Chapter 9 #3

She tells me her family is enormous, loud, and constitutionally incapable of minding their business—the antithesis of mine.

Her yiayia plays old Greek songs too loudly, hoards recipes she swears are secret, and believes rain is a sign the dead are gossiping in heaven.

Her younger sister paints on anything that will stay still long enough.

Yara likes rain. Art galleries. Quiet storm R&B.

Stargazing, though she says it with such reverence that I suspect she means something more devotional than looking at the sky.

“Sade,” she says, nodding toward the music murmuring from the speaker. “By Your Side. All-time favorite.”

I pause with my chopsticks halfway to my mouth. “This is Sade?”
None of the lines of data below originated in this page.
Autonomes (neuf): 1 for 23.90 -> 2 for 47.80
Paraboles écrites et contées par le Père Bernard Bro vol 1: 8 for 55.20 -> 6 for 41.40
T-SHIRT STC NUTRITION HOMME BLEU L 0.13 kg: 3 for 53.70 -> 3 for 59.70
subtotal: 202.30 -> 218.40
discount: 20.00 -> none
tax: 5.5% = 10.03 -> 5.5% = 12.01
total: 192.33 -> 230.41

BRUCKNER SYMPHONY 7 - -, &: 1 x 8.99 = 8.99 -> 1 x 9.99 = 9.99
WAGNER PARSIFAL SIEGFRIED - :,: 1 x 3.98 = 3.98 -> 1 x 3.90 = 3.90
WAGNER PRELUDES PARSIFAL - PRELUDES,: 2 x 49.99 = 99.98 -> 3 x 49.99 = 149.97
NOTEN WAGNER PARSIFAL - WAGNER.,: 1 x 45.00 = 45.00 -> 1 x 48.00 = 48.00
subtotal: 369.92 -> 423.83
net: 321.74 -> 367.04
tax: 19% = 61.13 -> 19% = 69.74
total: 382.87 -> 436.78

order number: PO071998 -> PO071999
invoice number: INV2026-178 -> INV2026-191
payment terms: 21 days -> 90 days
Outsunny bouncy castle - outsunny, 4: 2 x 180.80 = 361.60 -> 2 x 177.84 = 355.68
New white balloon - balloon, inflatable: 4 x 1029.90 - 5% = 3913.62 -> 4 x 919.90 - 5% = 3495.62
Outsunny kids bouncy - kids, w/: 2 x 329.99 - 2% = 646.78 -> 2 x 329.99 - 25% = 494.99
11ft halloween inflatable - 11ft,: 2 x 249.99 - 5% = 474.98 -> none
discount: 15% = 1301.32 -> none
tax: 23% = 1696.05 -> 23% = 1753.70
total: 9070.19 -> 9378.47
Nothing in the room has registered properly except her, which makes failing to recognize one of my favorite artists less surprising than it should be.

Her brows lift. “You know her?”

The excitement in her voice is unmistakable.

“Of course. Sade got me through more three-in-the-morning financial models than caffeine ever did.” I glance toward the speaker. “But I don’t know this one...”

I trail off, certain I have bored her with the most unromantic explanation possible, but Yara only smiles, not the least bit put off.

“I like how your mind works, Xavier.”

“You do?”

“A lot, yes.”

Heat blasts up my neck. My toes might as well curl. Fuck me, I am one compliment away from twirling.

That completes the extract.